DESCRIPTION OF THE TASK -
Would you reproduce each of the records below precisely, with the pictures left out?

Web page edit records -
[Start of section]

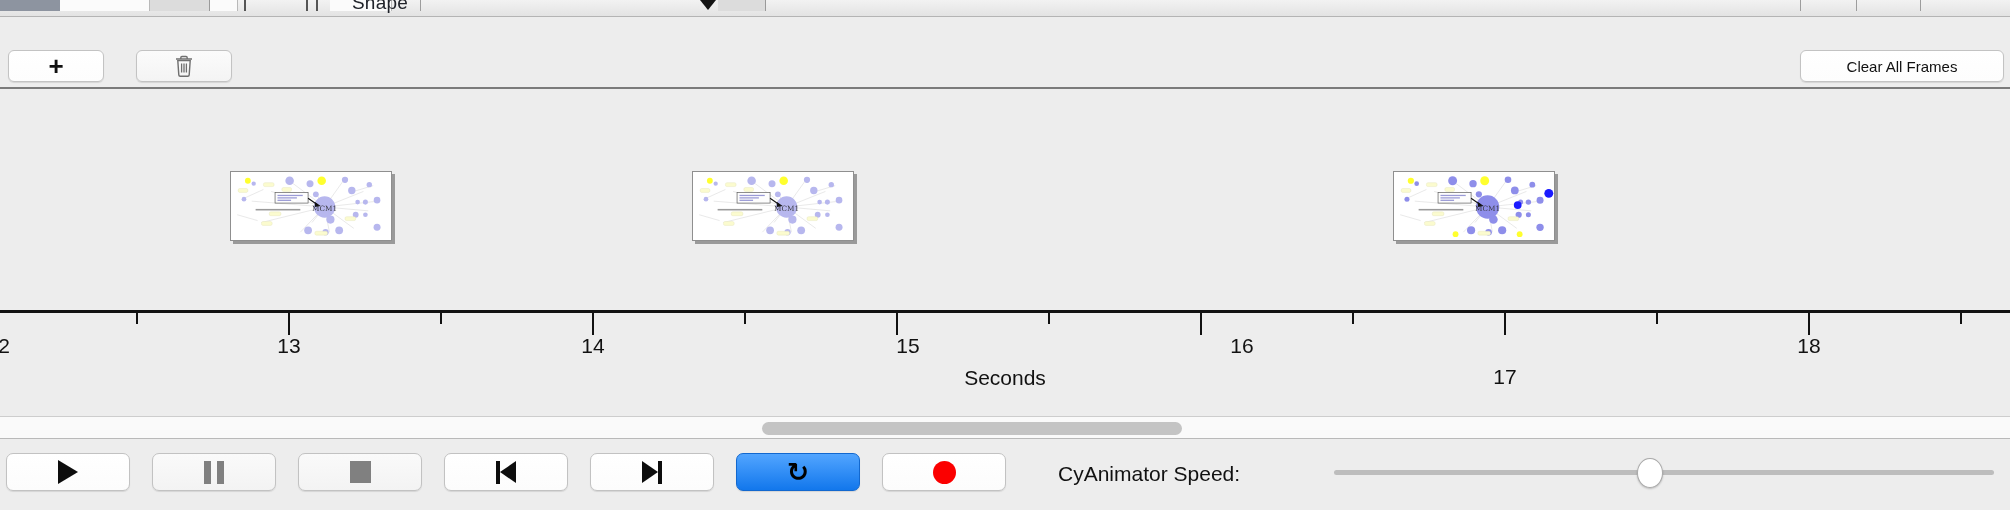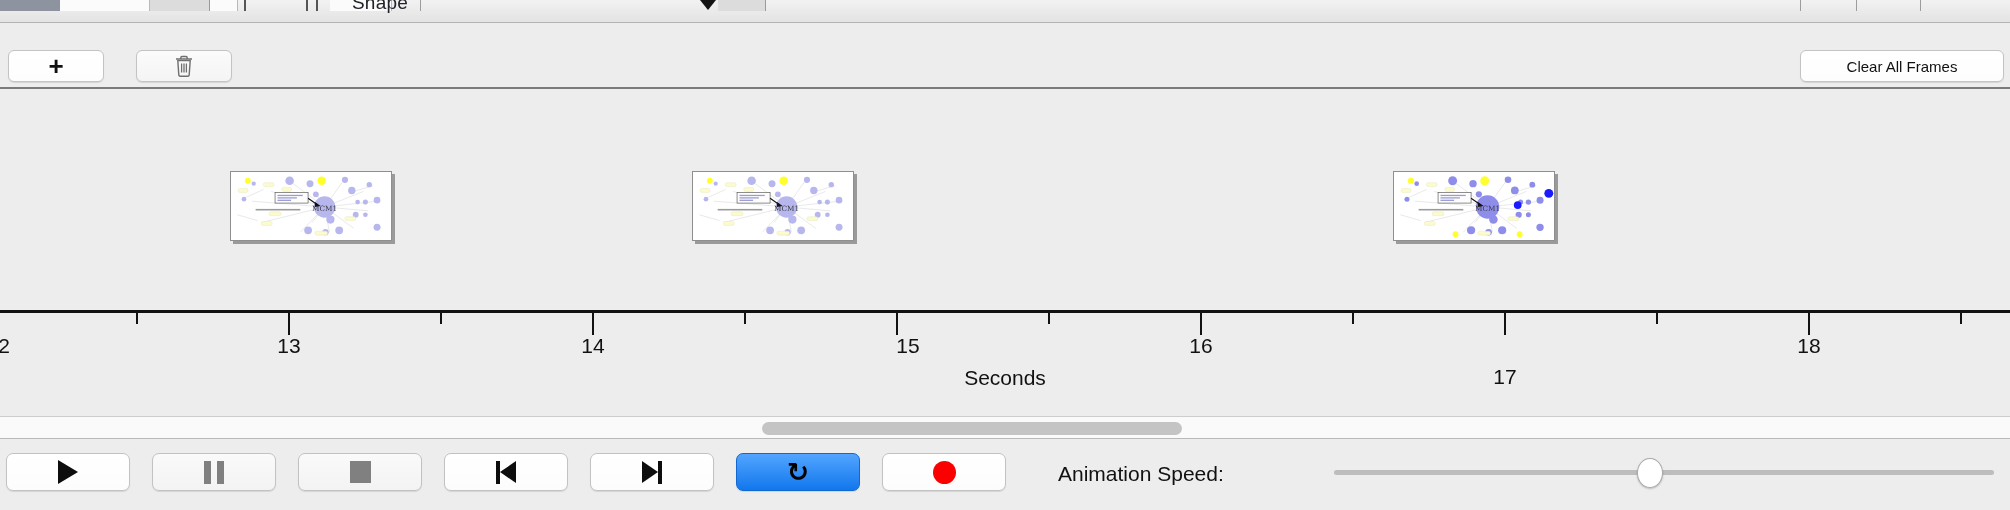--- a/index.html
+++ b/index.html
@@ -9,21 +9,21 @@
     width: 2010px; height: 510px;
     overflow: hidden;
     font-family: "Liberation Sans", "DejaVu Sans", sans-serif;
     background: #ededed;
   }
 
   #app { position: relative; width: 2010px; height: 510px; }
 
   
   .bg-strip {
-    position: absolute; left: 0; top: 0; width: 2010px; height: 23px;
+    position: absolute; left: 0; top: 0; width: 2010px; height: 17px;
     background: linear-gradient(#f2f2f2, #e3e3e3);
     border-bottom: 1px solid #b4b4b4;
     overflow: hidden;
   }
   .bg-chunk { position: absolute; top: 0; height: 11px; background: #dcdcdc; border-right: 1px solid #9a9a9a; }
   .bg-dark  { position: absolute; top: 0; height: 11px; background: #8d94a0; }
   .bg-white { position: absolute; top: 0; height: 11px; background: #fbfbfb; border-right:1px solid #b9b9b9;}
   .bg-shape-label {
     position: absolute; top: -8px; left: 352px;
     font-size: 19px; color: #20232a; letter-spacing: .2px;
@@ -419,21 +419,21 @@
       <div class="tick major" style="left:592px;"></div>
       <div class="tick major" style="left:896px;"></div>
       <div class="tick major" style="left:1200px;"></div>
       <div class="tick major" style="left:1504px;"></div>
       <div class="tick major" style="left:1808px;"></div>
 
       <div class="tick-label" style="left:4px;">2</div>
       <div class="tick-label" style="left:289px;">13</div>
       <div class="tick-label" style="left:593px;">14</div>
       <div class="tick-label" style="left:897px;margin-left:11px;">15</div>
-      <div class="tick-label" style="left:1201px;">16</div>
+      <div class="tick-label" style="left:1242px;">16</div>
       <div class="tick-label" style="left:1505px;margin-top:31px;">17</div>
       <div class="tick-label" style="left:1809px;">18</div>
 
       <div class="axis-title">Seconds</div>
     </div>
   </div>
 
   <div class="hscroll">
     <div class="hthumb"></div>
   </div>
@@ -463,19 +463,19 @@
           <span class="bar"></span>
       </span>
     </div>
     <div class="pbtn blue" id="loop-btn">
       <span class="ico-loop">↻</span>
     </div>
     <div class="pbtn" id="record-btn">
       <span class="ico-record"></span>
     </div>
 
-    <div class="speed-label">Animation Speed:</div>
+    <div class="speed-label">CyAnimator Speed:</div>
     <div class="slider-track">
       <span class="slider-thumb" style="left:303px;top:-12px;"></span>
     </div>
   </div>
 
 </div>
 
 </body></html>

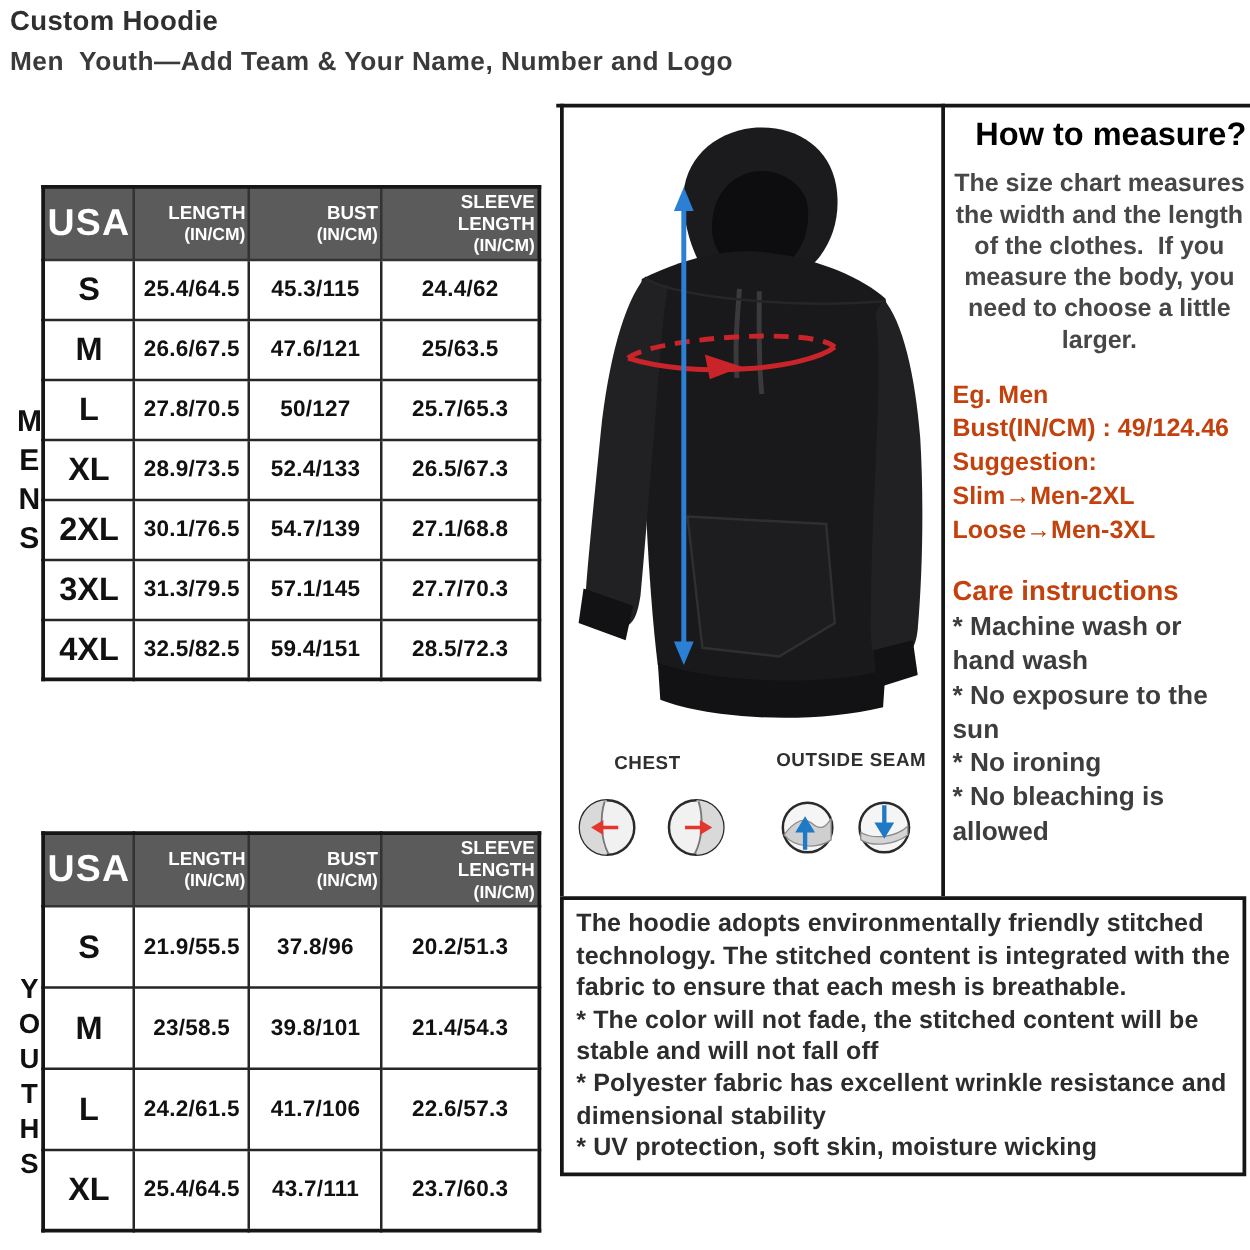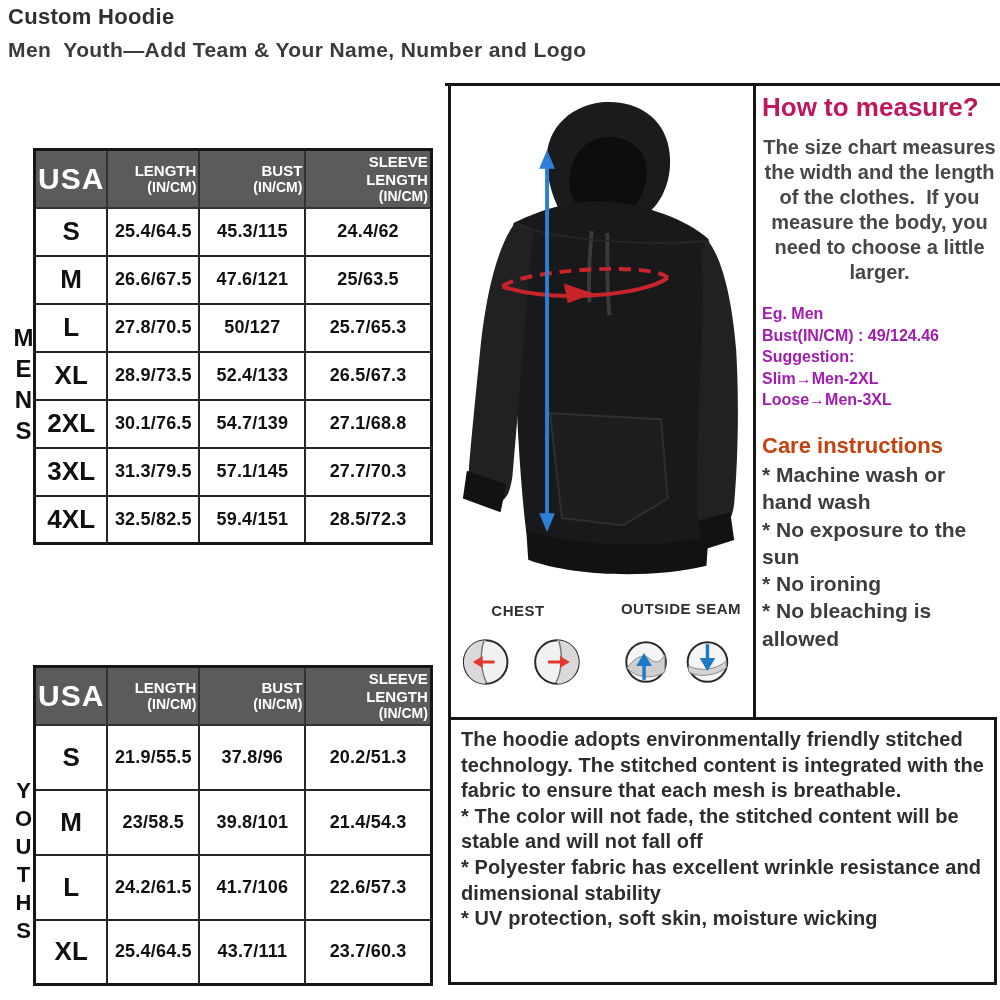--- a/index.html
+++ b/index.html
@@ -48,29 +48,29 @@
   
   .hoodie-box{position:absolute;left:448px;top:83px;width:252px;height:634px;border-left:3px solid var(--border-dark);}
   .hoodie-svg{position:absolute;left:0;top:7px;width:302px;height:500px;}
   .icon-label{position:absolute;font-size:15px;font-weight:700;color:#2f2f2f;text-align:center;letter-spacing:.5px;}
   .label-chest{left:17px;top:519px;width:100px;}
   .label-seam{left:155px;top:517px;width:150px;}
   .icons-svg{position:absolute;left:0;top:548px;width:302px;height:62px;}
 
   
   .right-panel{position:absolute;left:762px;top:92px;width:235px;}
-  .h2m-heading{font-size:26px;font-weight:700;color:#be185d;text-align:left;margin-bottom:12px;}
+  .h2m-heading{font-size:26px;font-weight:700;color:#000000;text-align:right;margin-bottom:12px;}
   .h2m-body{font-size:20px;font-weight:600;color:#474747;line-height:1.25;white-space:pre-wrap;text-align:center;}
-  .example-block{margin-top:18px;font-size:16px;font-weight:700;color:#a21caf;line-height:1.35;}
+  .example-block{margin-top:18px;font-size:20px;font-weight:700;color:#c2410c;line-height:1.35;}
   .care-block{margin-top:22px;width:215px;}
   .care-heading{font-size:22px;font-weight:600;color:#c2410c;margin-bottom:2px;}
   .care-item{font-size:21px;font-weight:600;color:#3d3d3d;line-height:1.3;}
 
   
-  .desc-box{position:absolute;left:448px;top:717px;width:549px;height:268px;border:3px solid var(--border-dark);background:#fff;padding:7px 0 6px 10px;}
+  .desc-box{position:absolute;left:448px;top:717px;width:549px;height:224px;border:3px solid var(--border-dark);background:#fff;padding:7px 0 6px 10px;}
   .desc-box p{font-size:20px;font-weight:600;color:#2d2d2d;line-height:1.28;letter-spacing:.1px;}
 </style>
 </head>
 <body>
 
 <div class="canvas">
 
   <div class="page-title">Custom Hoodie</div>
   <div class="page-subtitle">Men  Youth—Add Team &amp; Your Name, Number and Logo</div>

[End of section]

RESULT OF THIS TASK -
--- a/index.html
+++ b/index.html
@@ -9,21 +9,21 @@
     width: 2010px; height: 510px;
     overflow: hidden;
     font-family: "Liberation Sans", "DejaVu Sans", sans-serif;
     background: #ededed;
   }
 
   #app { position: relative; width: 2010px; height: 510px; }
 
   
   .bg-strip {
-    position: absolute; left: 0; top: 0; width: 2010px; height: 23px;
+    position: absolute; left: 0; top: 0; width: 2010px; height: 17px;
     background: linear-gradient(#f2f2f2, #e3e3e3);
     border-bottom: 1px solid #b4b4b4;
     overflow: hidden;
   }
   .bg-chunk { position: absolute; top: 0; height: 11px; background: #dcdcdc; border-right: 1px solid #9a9a9a; }
   .bg-dark  { position: absolute; top: 0; height: 11px; background: #8d94a0; }
   .bg-white { position: absolute; top: 0; height: 11px; background: #fbfbfb; border-right:1px solid #b9b9b9;}
   .bg-shape-label {
     position: absolute; top: -8px; left: 352px;
     font-size: 19px; color: #20232a; letter-spacing: .2px;
@@ -419,21 +419,21 @@
       <div class="tick major" style="left:592px;"></div>
       <div class="tick major" style="left:896px;"></div>
       <div class="tick major" style="left:1200px;"></div>
       <div class="tick major" style="left:1504px;"></div>
       <div class="tick major" style="left:1808px;"></div>
 
       <div class="tick-label" style="left:4px;">2</div>
       <div class="tick-label" style="left:289px;">13</div>
       <div class="tick-label" style="left:593px;">14</div>
       <div class="tick-label" style="left:897px;margin-left:11px;">15</div>
-      <div class="tick-label" style="left:1201px;">16</div>
+      <div class="tick-label" style="left:1242px;">16</div>
       <div class="tick-label" style="left:1505px;margin-top:31px;">17</div>
       <div class="tick-label" style="left:1809px;">18</div>
 
       <div class="axis-title">Seconds</div>
     </div>
   </div>
 
   <div class="hscroll">
     <div class="hthumb"></div>
   </div>
@@ -463,19 +463,19 @@
           <span class="bar"></span>
       </span>
     </div>
     <div class="pbtn blue" id="loop-btn">
       <span class="ico-loop">↻</span>
     </div>
     <div class="pbtn" id="record-btn">
       <span class="ico-record"></span>
     </div>
 
-    <div class="speed-label">Animation Speed:</div>
+    <div class="speed-label">CyAnimator Speed:</div>
     <div class="slider-track">
       <span class="slider-thumb" style="left:303px;top:-12px;"></span>
     </div>
   </div>
 
 </div>
 
 </body></html>

--- a/index.html
+++ b/index.html
@@ -48,29 +48,29 @@
   
   .hoodie-box{position:absolute;left:448px;top:83px;width:252px;height:634px;border-left:3px solid var(--border-dark);}
   .hoodie-svg{position:absolute;left:0;top:7px;width:302px;height:500px;}
   .icon-label{position:absolute;font-size:15px;font-weight:700;color:#2f2f2f;text-align:center;letter-spacing:.5px;}
   .label-chest{left:17px;top:519px;width:100px;}
   .label-seam{left:155px;top:517px;width:150px;}
   .icons-svg{position:absolute;left:0;top:548px;width:302px;height:62px;}
 
   
   .right-panel{position:absolute;left:762px;top:92px;width:235px;}
-  .h2m-heading{font-size:26px;font-weight:700;color:#be185d;text-align:left;margin-bottom:12px;}
+  .h2m-heading{font-size:26px;font-weight:700;color:#000000;text-align:right;margin-bottom:12px;}
   .h2m-body{font-size:20px;font-weight:600;color:#474747;line-height:1.25;white-space:pre-wrap;text-align:center;}
-  .example-block{margin-top:18px;font-size:16px;font-weight:700;color:#a21caf;line-height:1.35;}
+  .example-block{margin-top:18px;font-size:20px;font-weight:700;color:#c2410c;line-height:1.35;}
   .care-block{margin-top:22px;width:215px;}
   .care-heading{font-size:22px;font-weight:600;color:#c2410c;margin-bottom:2px;}
   .care-item{font-size:21px;font-weight:600;color:#3d3d3d;line-height:1.3;}
 
   
-  .desc-box{position:absolute;left:448px;top:717px;width:549px;height:268px;border:3px solid var(--border-dark);background:#fff;padding:7px 0 6px 10px;}
+  .desc-box{position:absolute;left:448px;top:717px;width:549px;height:224px;border:3px solid var(--border-dark);background:#fff;padding:7px 0 6px 10px;}
   .desc-box p{font-size:20px;font-weight:600;color:#2d2d2d;line-height:1.28;letter-spacing:.1px;}
 </style>
 </head>
 <body>
 
 <div class="canvas">
 
   <div class="page-title">Custom Hoodie</div>
   <div class="page-subtitle">Men  Youth—Add Team &amp; Your Name, Number and Logo</div>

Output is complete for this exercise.